Monocular Depth Estimation and Segmentation for Transparent Object with Iterative Semantic and Geometric Fusion
Jiangyuan Liu, Hongxuan Ma, Yuxin Guo, Yuhao Zhao, Chi Zhang, Wei Sui,, Wei Zou

TL;DR
This paper introduces a novel monocular framework that simultaneously performs depth estimation and segmentation of transparent objects using a single image, leveraging semantic-geometric fusion and iterative refinement to achieve state-of-the-art results.
Contribution
It is the first to jointly address depth estimation and segmentation of transparent objects with a single RGB image, utilizing a fusion module and iterative strategy for improved accuracy.
Findings
Outperforms existing methods by 38.8%-46.2% on synthetic and real datasets.
Effectively integrates multi-scale information between tasks.

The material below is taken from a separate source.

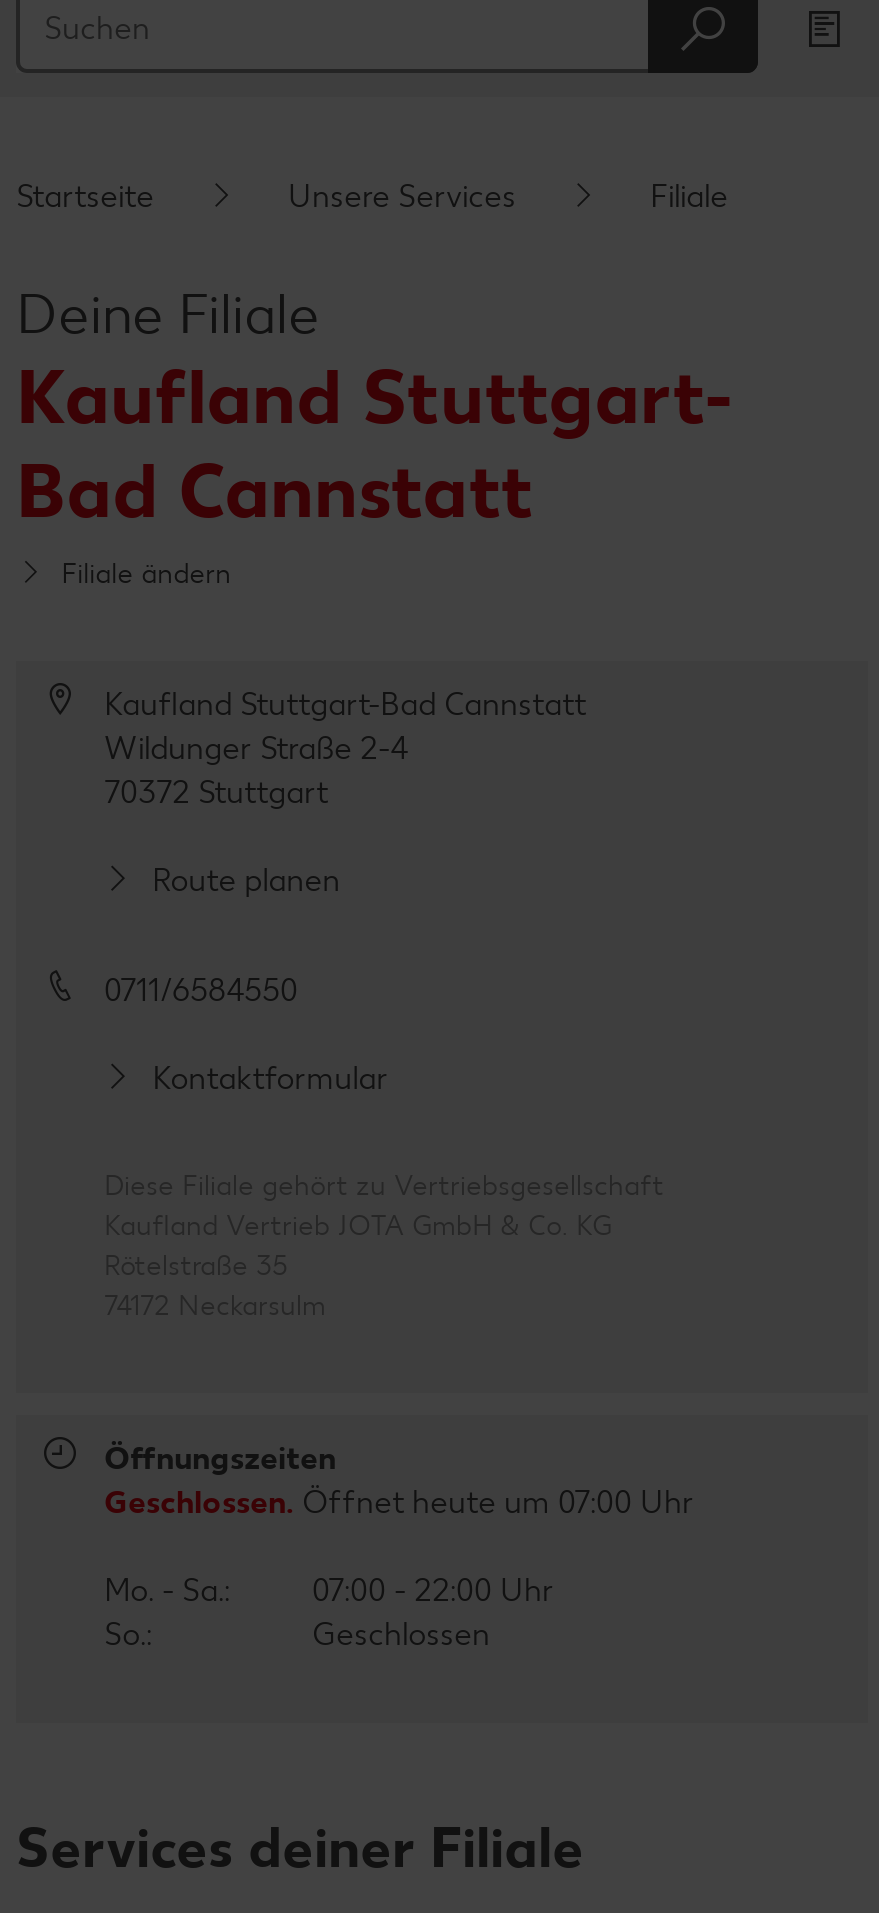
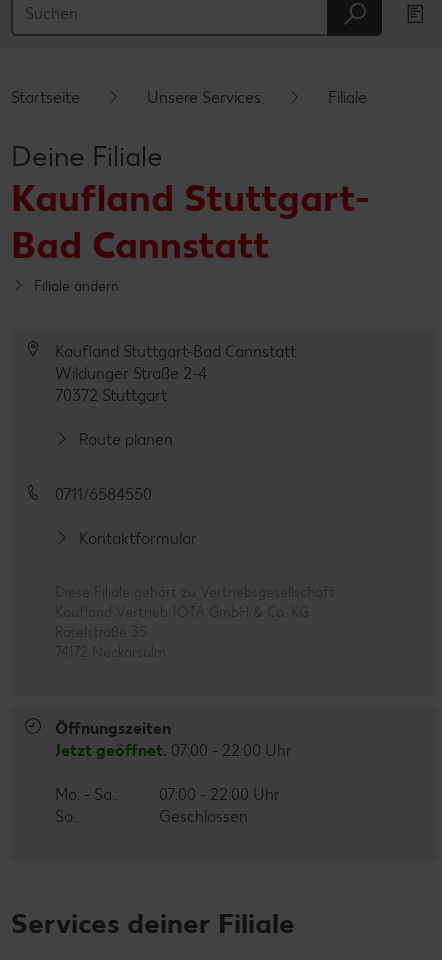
[104,1482,694,1520] Geschlossen. Öffnet heute um 07:00 Uhr -> [55,740,292,760] Jetzt geöffnet. 07:00 - 22:00 Uhr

Achieves clearer and more accurate predictions through iterative refinement.
Abstract
Transparent object perception is indispensable for numerous robotic tasks. However, accurately segmenting and estimating the depth of transparent objects remain challenging due to complex optical properties. Existing methods primarily delve into only one task using extra inputs or specialized sensors, neglecting the valuable interactions among tasks and the subsequent refinement process, leading to suboptimal and blurry predictions. To address these issues, we propose a monocular framework, which is the first to excel in both segmentation and depth estimation of transparent objects, with only a single-image input. Specifically, we devise a novel semantic and geometric fusion module, effectively integrating the multi-scale information between tasks. In addition, drawing inspiration from human perception of objects, we further incorporate an iterative strategy, which progressively refines…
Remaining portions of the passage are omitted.